- Aim of the task
In the records below, find the line containing "html: <div>Der Tod" and print it and every line after it exactly, through the end. Skip pictures.

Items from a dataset
- Opening Delimiter -
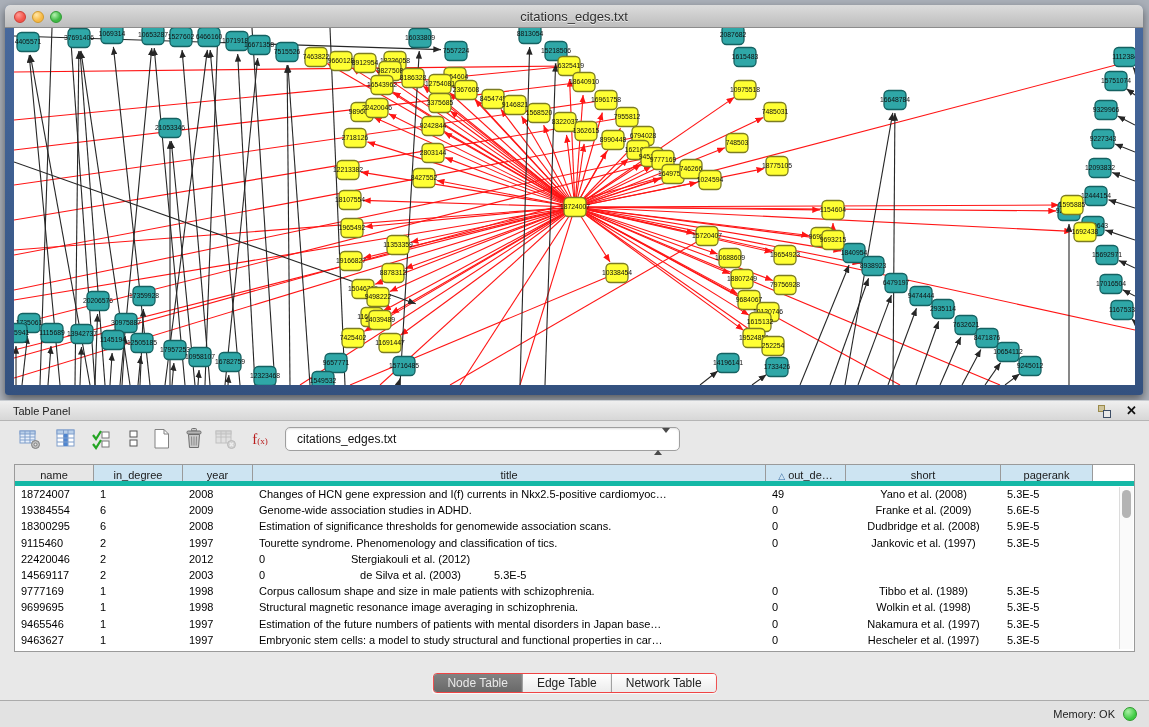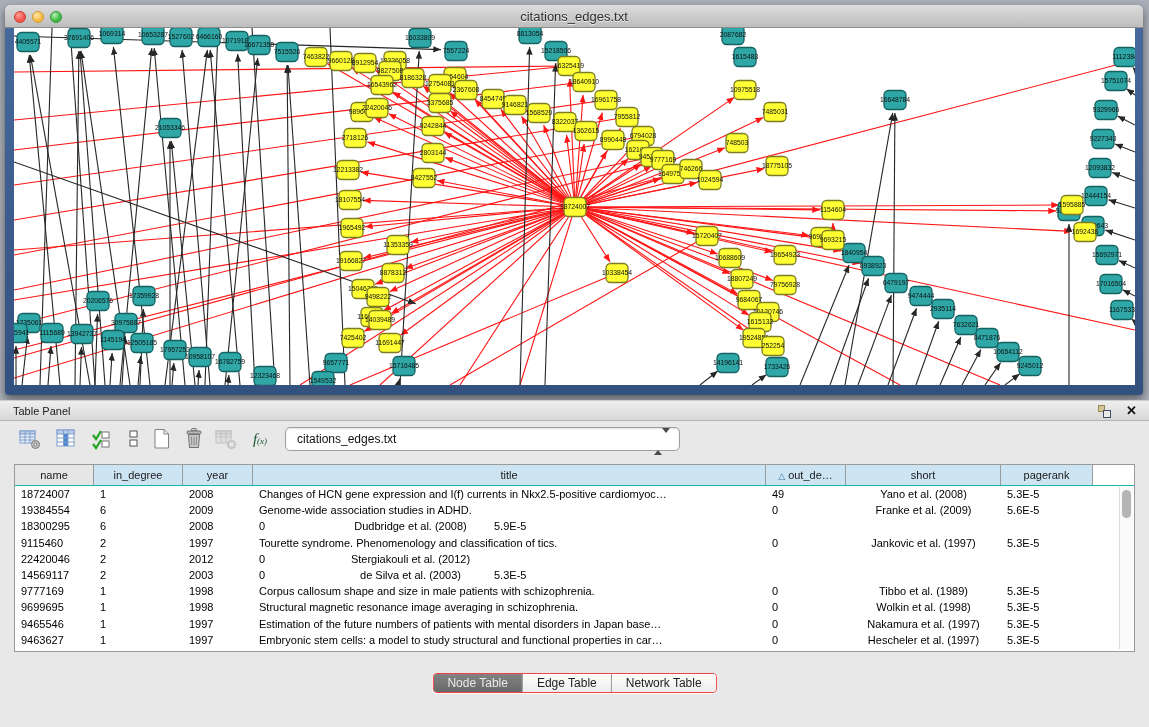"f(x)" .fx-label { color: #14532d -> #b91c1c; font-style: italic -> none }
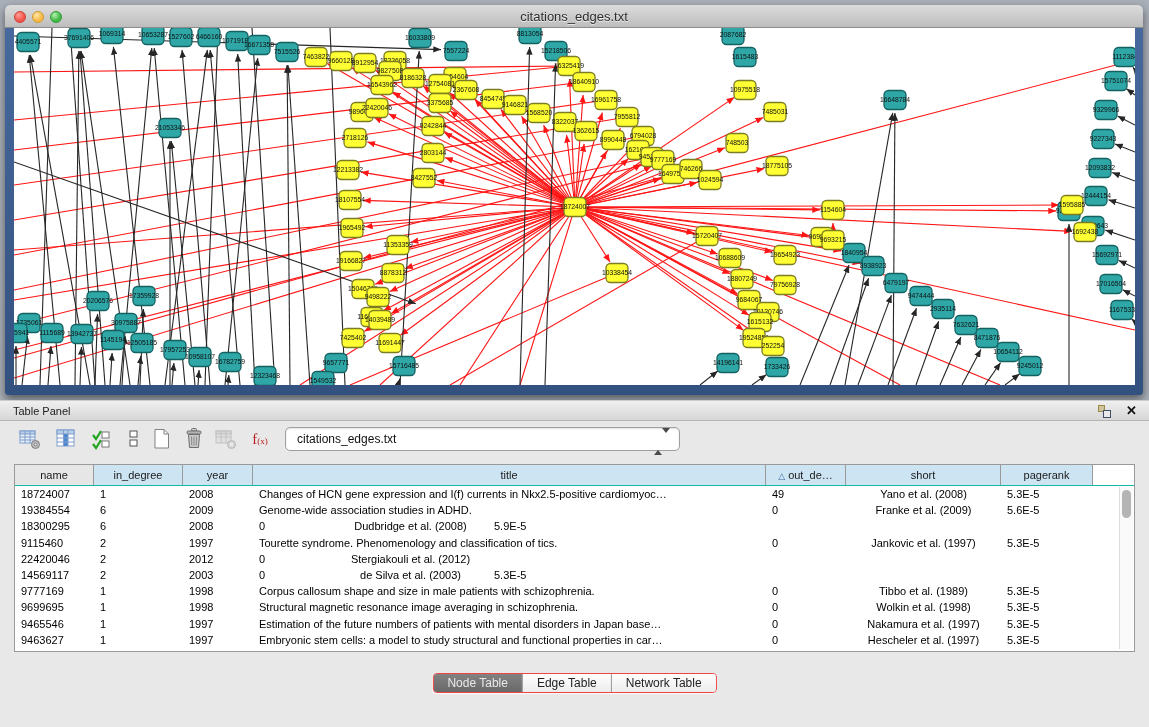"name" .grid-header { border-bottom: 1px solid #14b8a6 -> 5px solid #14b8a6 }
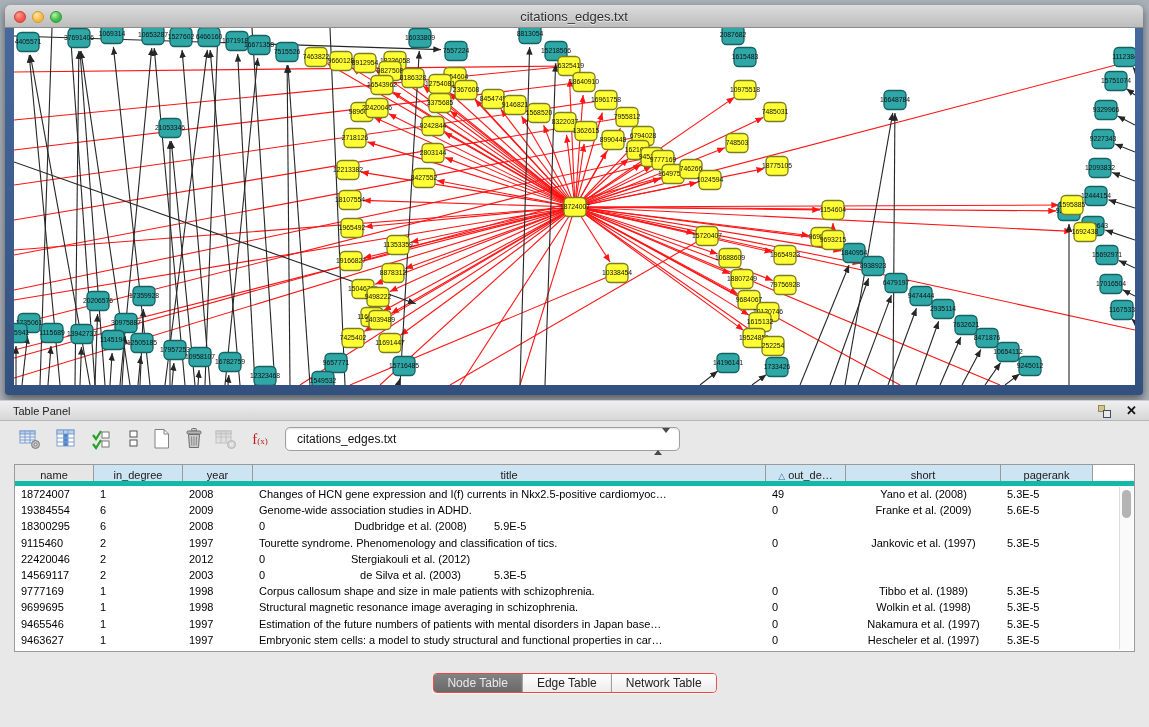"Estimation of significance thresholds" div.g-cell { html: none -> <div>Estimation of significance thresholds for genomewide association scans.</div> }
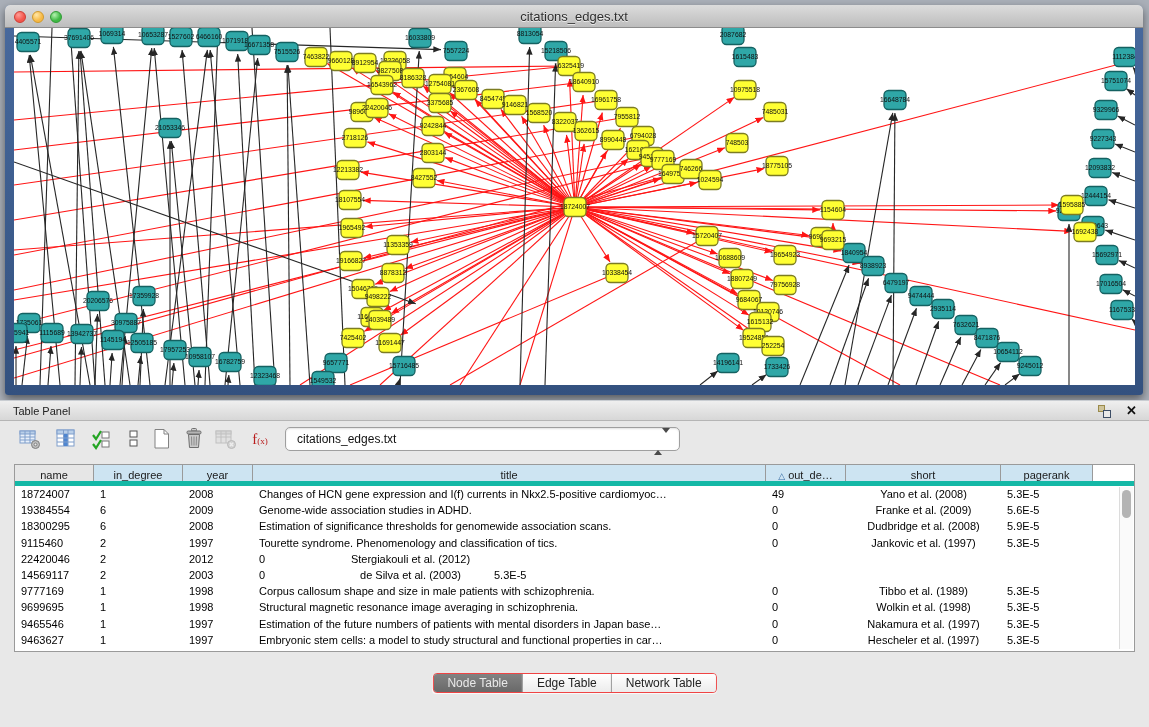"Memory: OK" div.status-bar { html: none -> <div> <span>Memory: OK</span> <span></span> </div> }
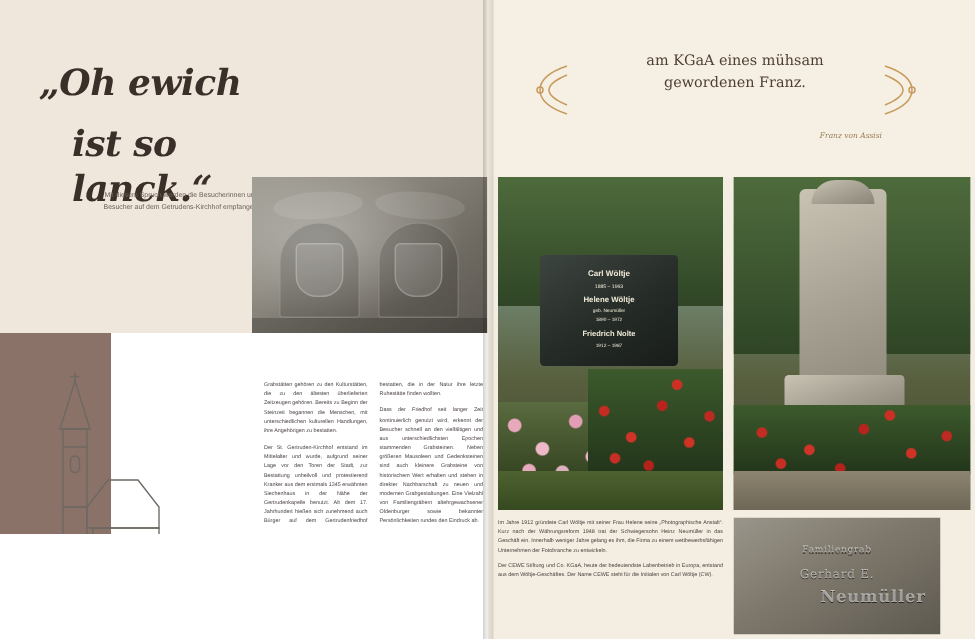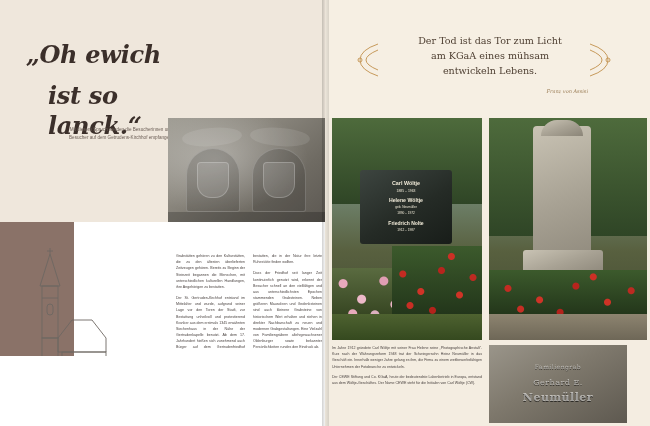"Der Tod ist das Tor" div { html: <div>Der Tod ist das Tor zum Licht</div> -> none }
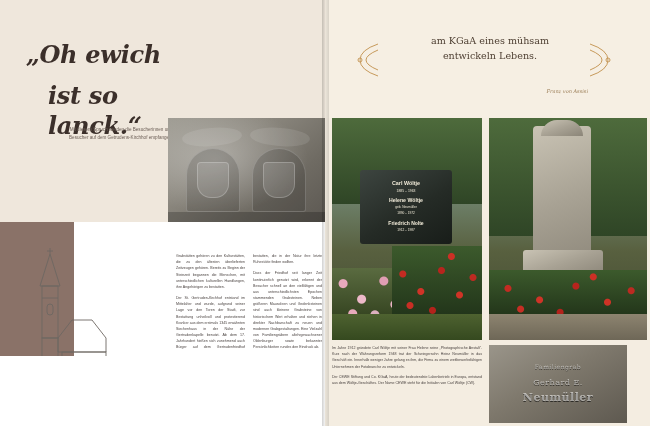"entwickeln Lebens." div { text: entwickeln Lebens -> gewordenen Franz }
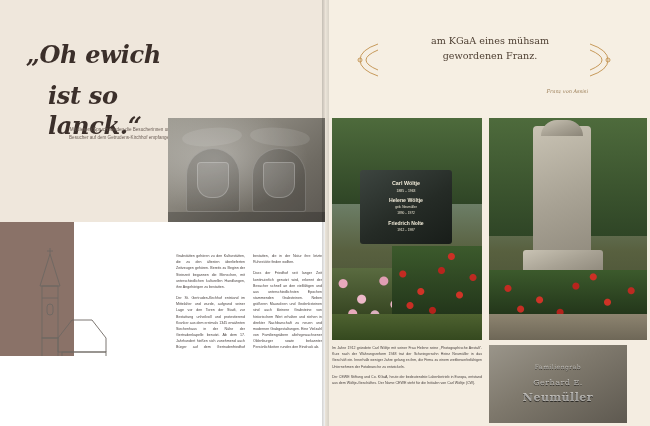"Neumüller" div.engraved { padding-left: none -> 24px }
- Closing Delimiter -
- Written solution
"Der Tod ist das Tor" div { html: <div>Der Tod ist das Tor zum Licht</div> -> none }
"entwickeln Lebens." div { text: entwickeln Lebens -> gewordenen Franz }
"Neumüller" div.engraved { padding-left: none -> 24px }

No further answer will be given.